Absolutely amazing growth. If only one could invest in it. But – hold on – now you can! And all thanks to those super and – by common acknowledgement of the very clever people on Wall Street – very clever people at Goldman Sachs. Fact is, of course, through the miracle of trading stuff of which I wot not, that one has been able to trade in social media ‘shares’ for some time – an option that will no longer be available to one if one throws one’s lot in with God. Along with the option of pulling one’s money out if it all goes tits up before 2013.
So, what is wrong with this picture, people? OK, I know you’re all embarrassed to put your hand up in front of so many people, so I’ll tell you.

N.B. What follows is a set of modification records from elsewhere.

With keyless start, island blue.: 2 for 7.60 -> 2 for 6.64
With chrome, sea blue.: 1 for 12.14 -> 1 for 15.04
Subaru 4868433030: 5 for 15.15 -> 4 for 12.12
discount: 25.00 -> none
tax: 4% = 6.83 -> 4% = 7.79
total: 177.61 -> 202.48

- Facebook is not worth $50bn. It isn’t. End of. ( In the same way that tulip bulbs were never worth 50 gold coins, Skype and Friends Reunited were never worth billions and millions respectively and a one-bedroom flat overlooking Dublin’s M50 was never worth half a million euro)
- Goldman Sachs are obviously angling for the right to handle the flotation of Facebook and the fees that would accrue from said flotation
- The Busy Bees of God have shaped an investment vehicle that may well carry a bunch of high net worth individuals to their doom. As it crashes on the rocks of fiscal prudence, they will look to God’s Worker who should be in the driving seat. He (or indeed she) will probably, and conveniently, be somewhere else
- Fabrice Tourre, Abacus 2007-AC1. ‘Nuff said
I think it is highly likely that Les Travailleurs de Dieu will get this one away. I think it is highly likely that many many investors will put their money into the phenomenon that is social. I think it highly likely that this headlong rush to make money out of the shiny thing will contage (hey, looky here! I made up a new word) and social media that exist on the very boundaries of understanding will become enormously valuable and a new generation of uber-geeks will become – if they sell at the right time – hideously wealthy. I think it highly likely that, despute the recent opportunity to learn from our mistakes, another bubble will expand and burst, leaving far more losers than winners. God – through his Workers – will be, most likely, a winner.
As someone who has some knowledge of these things said to me: “if they float, short them. Short the shit out of them.” Sounds sensible to me.